Choosing the right per-page value

When performing paginated requests, it is very important to choose a per-page value (first) based on your use case. Unlike regular paginated APIs which simply iterate over some existing data, Sourcegraph is performing nearly-live searches and compiling the data for you from our index and other sources in realtime.

For example, if you intend to display the results to a user like our web UI it is very important to choose a small first in order to always get quick responses. A request for first:10 may be substantially faster than first:11 in specific cases such as if the 11th result only exists in the last repository Sourcegraph would search based on your query.

In general, to get the best performance:

  • User interfaces intending to display results should specify very conservative per-page values of around 2x as many results will fit on the screen at a given time.
  • Programatic consumption of search results should specify generous per-page values around 1,000 to 5,000 (max), depending on their real-time nature.

Result ordering

The paginated search API produces search results with an eventually stable order. That is, in general results are in a stable enough order for programmatically consuming the entire result set, and repeated requests for the same search query generally see the same results. But if you for example intend to directly diff two complete result sets received via the paginated API there are some edge cases:

  1. If new results are introduced (e.g. via a new commit) while a query or subsequent query is ongoing, Sourcegraph MAY include those results.
  2. If results are removed (e.g. via a new commit) while a query or subsequent query is ongoing, Sourcegraph MAY skip over some results in the total set.
  3. The order in which results are returned MAY change between Sourcegraph versions.

In the event one of the above three exceptions do occur, Sourcegraph will be returning to you a subset of the overall result set. An easy way to visualize the behavior is as follows:

  1. Sourcegraph has a complete ordered result set '[a, b, c, ..., z]'
  2. At any point you may request a subset of that complete result set via a paginated request acting like array indexing / slicing.
  3. At any point in time the addition/removal of results, or upgrade of Sourcegraph may alter Sourcegraph's complete search result set and add/remove or reorder elements in that array.
  4. Subsequent requests for paginated results, hence, would observe that change which may be surprising.

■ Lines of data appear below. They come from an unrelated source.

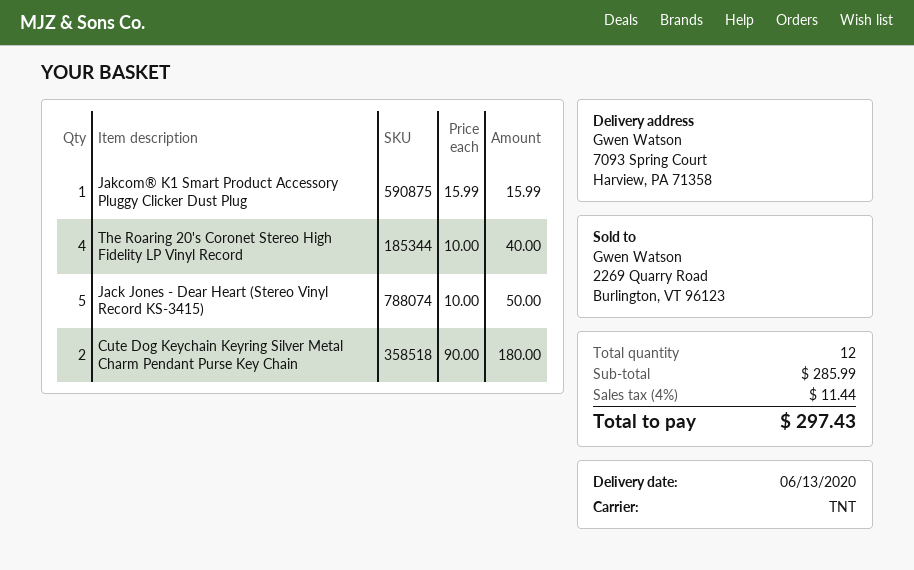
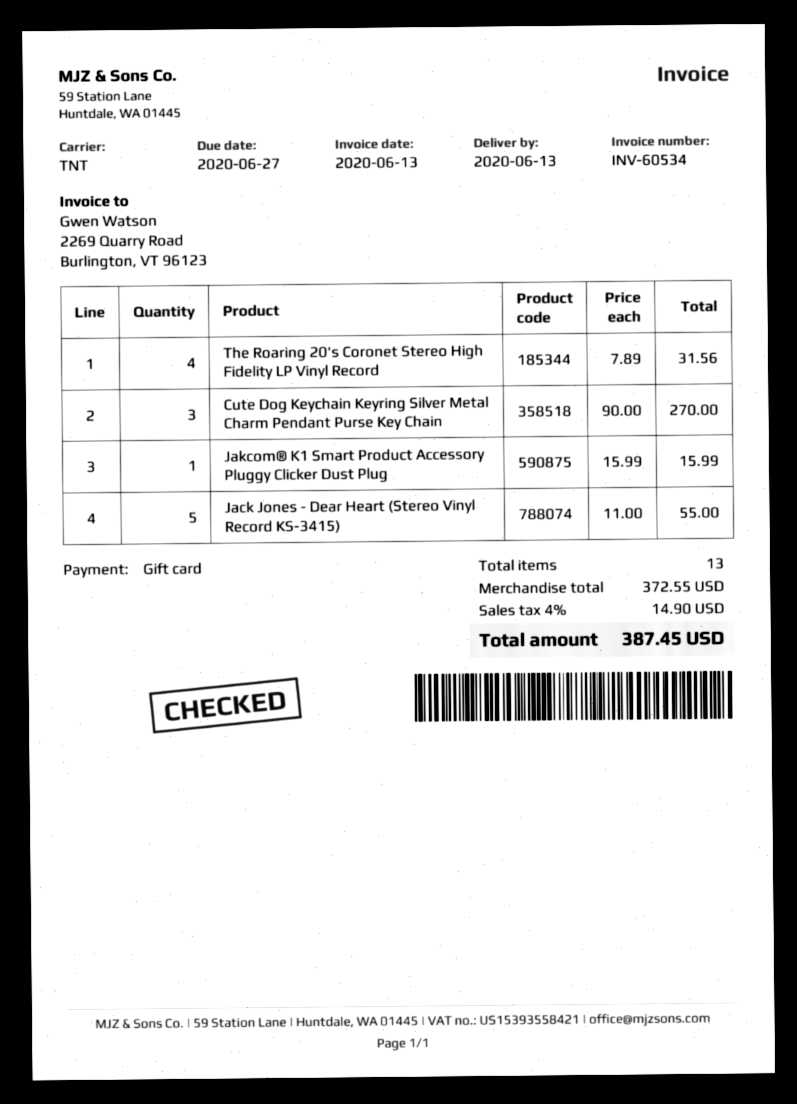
The Roaring 20's Coronet Stereo High Fidelity LP Vinyl Record: 4 x 10.00 = 40.00 -> 4 x 7.89 = 31.56
Jack Jones - Dear Heart (Stereo Vinyl Record KS-3415): 5 x 10.00 = 50.00 -> 5 x 11.00 = 55.00
Cute Dog Keychain Keyring Silver Metal Charm Pendant Purse Key Chain: 2 x 90.00 = 180.00 -> 3 x 90.00 = 270.00
total quantity: 12 -> 13
subtotal: 285.99 -> 372.55
tax: 4% = 11.44 -> 4% = 14.90
total: 297.43 -> 387.45

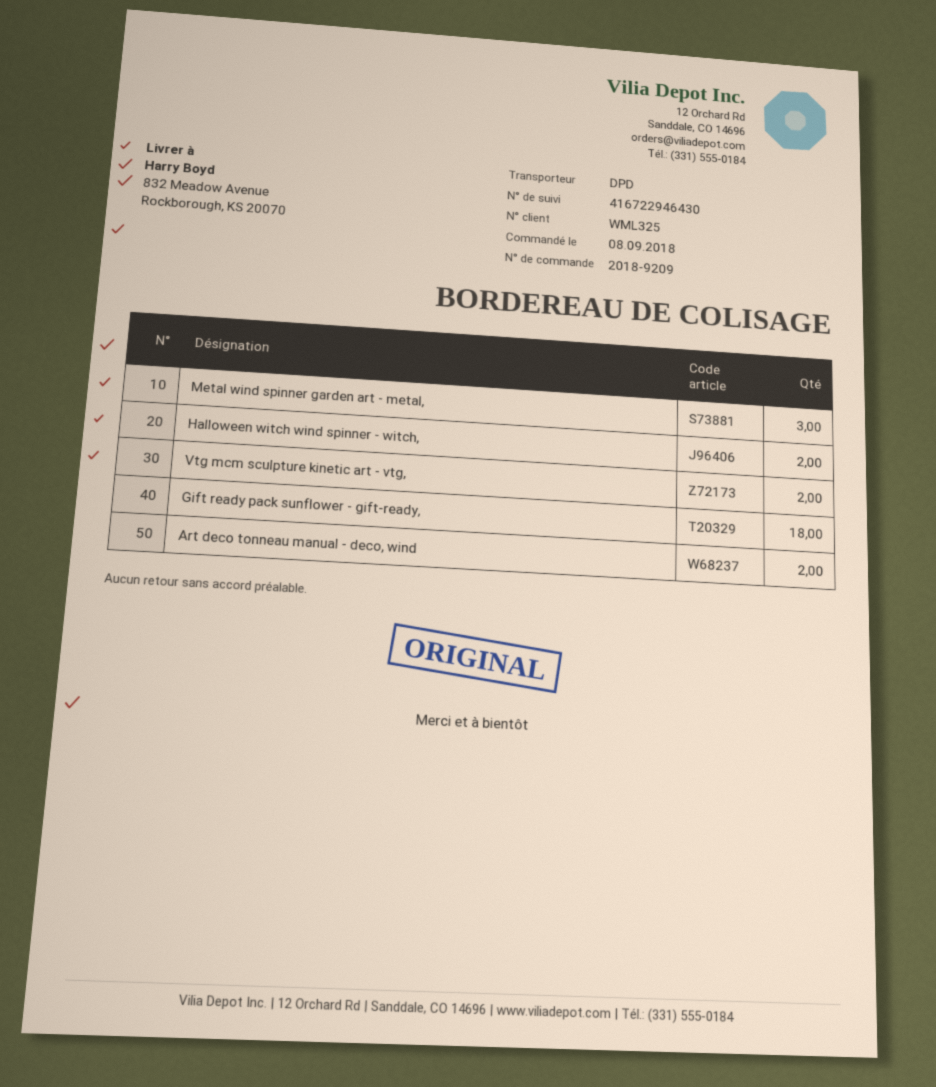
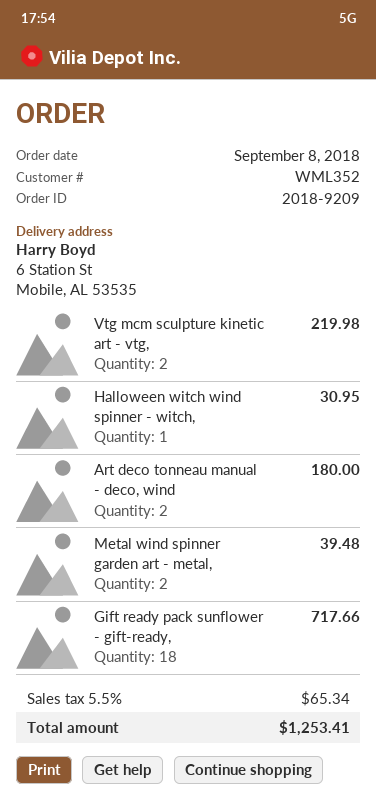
customer number: WML325 -> WML352
ship to: 832 Meadow Avenue, Rockborough, KS 20070 -> 6 Station St, Mobile, AL 53535
Metal wind spinner garden art - metal,: 3 -> 2
Halloween witch wind spinner - witch,: 2 -> 1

It should be noted that while we do want to improve this behavior in the future, in most use cases it is fine because continued requests for the entire result set will result in eventual consistency.

Known limitations

There are a few known limitations with the current implementation:

  1. You cannot query multiple result types yet. For example, you cannot ask for both text and symbol results in the same query.
  2. The paginated search API currently only works with text results. If you try to include type:symbol in your query, for example, an error will be returned.
  3. Cursor values given to you by Sourcegraph may change across Sourcegraph versions. In this case, once Sourcegraph is upgraded fetching more results for an ongoing paginated search may result in an error and retrying it from the start may be required.